Problem statement:
Return exactly those lines of the material below that fall between the line holding "background-size:4px 100%; background-position:100%" and the line holding "position:relative; overflow:hidden; background:#fff;", inclusive.

*** Block opens ***

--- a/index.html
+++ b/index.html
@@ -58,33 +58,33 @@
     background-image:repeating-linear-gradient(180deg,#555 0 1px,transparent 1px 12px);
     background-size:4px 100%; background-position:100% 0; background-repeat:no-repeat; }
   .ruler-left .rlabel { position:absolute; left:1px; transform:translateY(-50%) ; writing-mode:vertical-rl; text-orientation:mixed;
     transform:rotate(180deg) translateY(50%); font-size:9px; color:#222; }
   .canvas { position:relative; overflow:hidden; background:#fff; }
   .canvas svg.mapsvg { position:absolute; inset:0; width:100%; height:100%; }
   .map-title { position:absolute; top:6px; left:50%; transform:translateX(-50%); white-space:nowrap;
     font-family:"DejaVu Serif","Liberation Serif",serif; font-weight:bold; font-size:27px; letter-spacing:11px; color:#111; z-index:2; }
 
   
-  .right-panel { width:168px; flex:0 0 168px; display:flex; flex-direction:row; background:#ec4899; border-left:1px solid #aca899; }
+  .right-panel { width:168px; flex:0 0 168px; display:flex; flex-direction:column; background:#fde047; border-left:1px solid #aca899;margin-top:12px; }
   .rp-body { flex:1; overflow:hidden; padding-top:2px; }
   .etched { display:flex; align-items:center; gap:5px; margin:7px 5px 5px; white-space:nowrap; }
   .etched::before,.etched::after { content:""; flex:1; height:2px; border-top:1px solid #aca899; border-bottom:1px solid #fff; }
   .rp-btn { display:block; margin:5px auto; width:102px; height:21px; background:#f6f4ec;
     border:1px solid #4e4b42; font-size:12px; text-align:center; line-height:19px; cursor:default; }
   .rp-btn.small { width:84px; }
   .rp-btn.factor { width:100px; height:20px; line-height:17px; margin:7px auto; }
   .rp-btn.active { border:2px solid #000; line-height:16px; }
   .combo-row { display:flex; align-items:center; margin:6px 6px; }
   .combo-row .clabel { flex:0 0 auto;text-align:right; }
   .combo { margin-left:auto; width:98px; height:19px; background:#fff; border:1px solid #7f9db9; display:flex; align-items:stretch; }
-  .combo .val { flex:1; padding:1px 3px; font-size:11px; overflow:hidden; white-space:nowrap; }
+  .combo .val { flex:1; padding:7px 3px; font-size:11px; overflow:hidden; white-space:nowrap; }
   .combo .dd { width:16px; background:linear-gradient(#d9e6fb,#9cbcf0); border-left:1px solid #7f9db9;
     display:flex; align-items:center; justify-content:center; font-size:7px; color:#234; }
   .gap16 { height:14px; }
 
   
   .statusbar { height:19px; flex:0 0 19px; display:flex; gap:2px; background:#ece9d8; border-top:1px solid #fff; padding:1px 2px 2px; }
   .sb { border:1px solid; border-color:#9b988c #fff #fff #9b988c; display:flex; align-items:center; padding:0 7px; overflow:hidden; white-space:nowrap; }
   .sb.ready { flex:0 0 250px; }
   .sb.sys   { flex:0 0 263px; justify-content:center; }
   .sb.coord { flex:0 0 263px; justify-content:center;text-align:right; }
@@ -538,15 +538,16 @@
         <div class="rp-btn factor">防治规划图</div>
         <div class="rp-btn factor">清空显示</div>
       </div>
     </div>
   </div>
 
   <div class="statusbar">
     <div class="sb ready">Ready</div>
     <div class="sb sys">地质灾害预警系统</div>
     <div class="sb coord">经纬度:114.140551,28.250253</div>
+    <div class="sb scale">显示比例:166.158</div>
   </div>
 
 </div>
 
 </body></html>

*** Block closes ***

Task result:
     background-size:4px 100%; background-position:100% 0; background-repeat:no-repeat; }
   .ruler-left .rlabel { position:absolute; left:1px; transform:translateY(-50%) ; writing-mode:vertical-rl; text-orientation:mixed;
     transform:rotate(180deg) translateY(50%); font-size:9px; color:#222; }
   .canvas { position:relative; overflow:hidden; background:#fff; }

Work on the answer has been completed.